Problem details ->
Exclude all pictures, and reproduce exactly the lines from the one containing "align-items: flex-start ->" through the end of the records, with nothing else added.

(Web document revisions)

+-------+

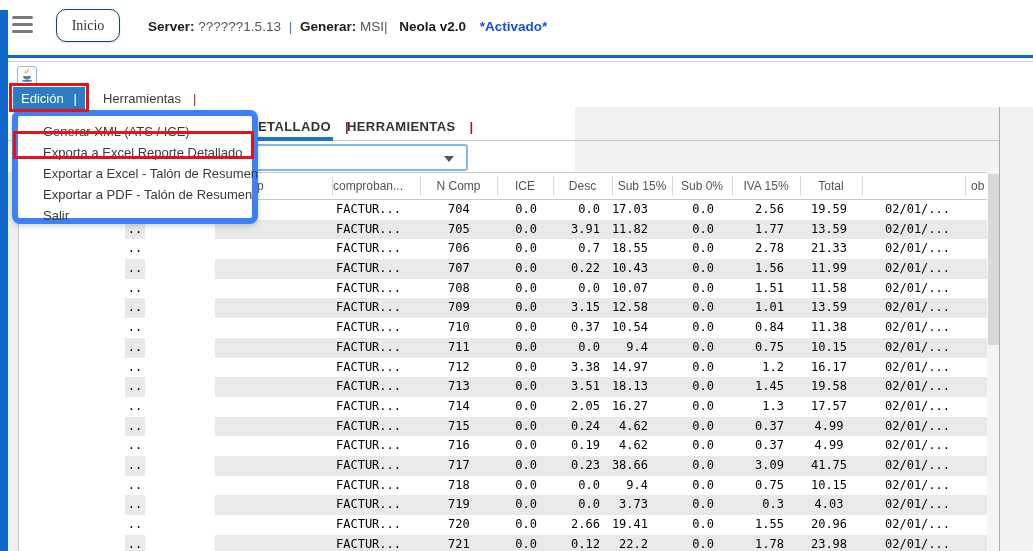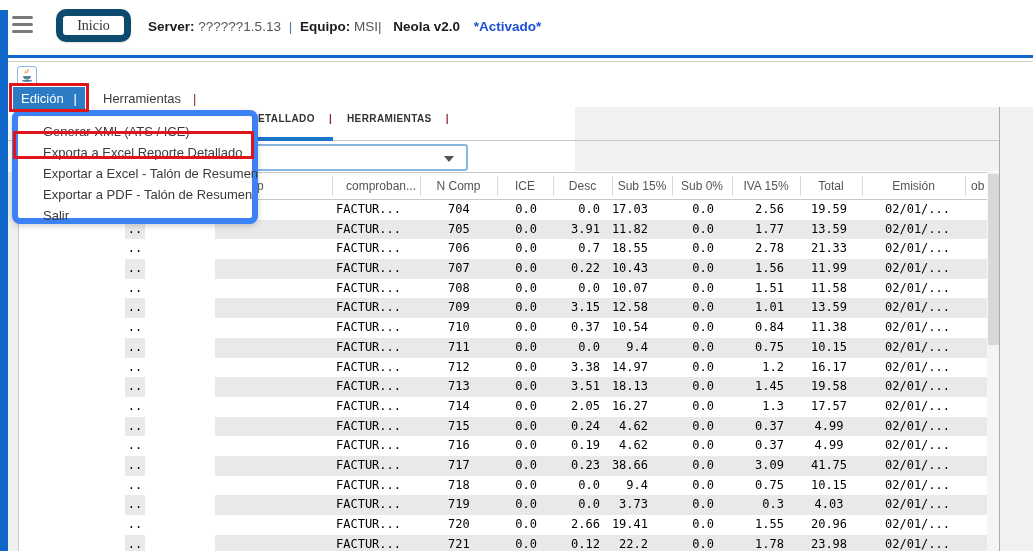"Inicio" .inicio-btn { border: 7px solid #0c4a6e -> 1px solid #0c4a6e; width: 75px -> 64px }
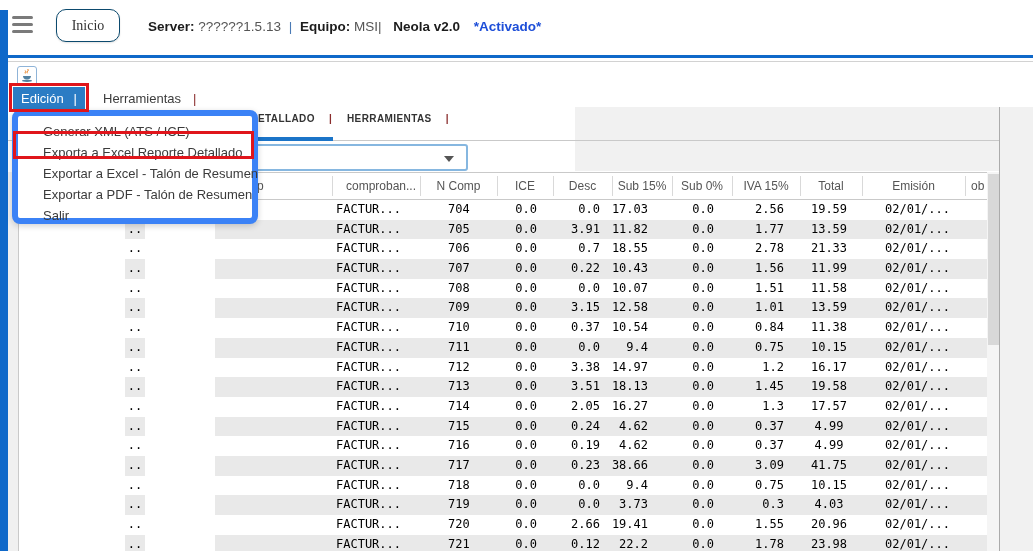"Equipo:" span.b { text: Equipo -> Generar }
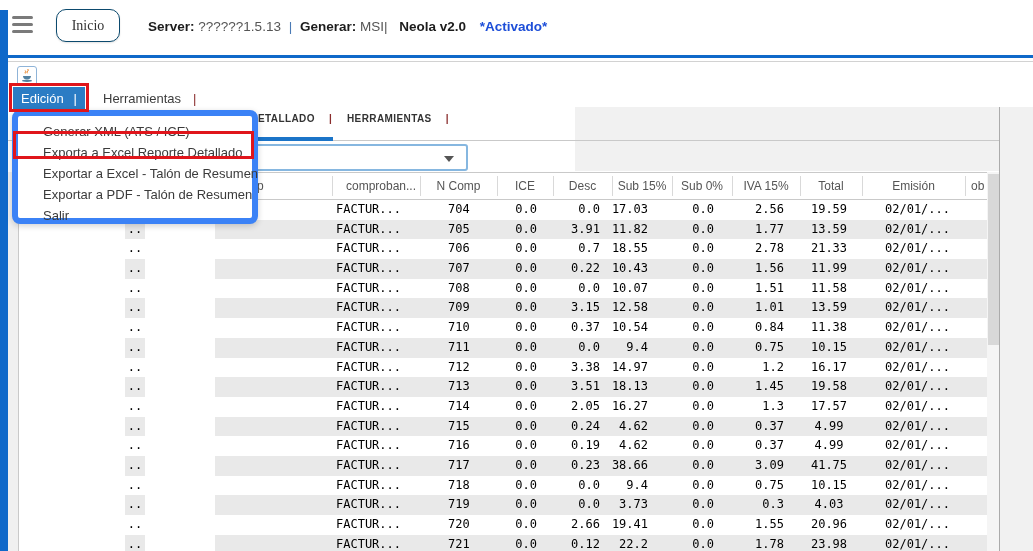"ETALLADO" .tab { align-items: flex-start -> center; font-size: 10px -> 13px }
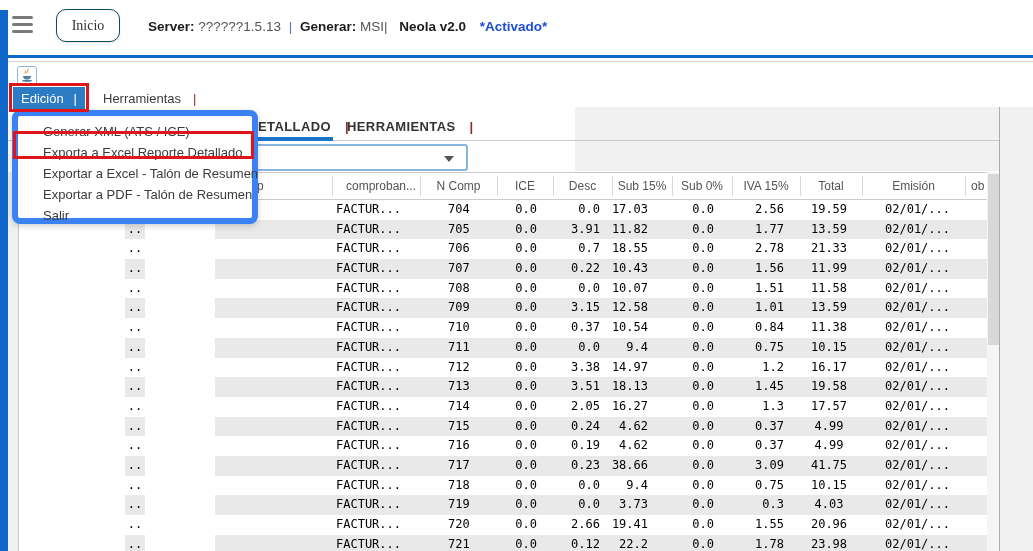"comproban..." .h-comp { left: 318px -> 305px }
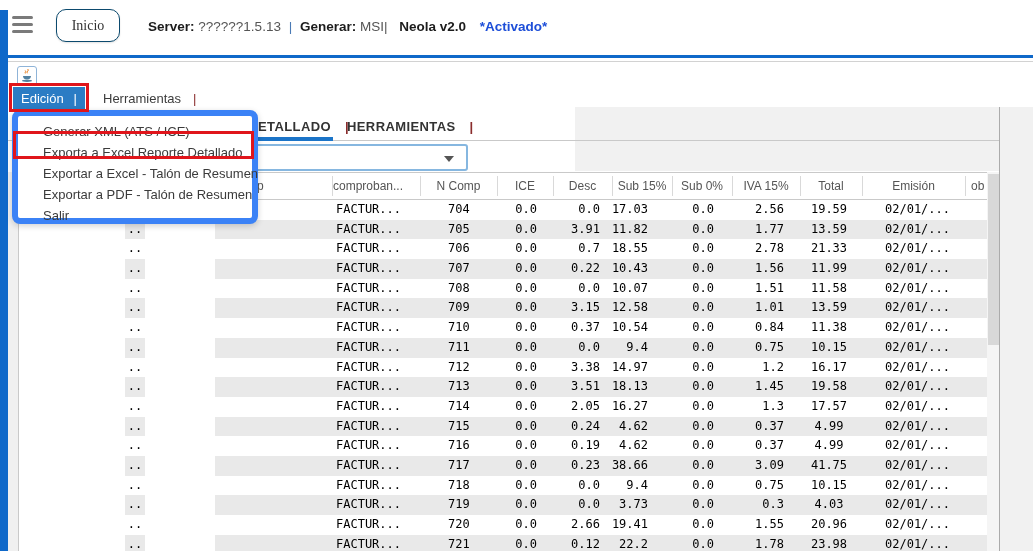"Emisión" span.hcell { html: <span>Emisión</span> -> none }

+-------+

Your response ->
"ETALLADO" .tab { align-items: flex-start -> center; font-size: 10px -> 13px }
"comproban..." .h-comp { left: 318px -> 305px }
"Emisión" span.hcell { html: <span>Emisión</span> -> none }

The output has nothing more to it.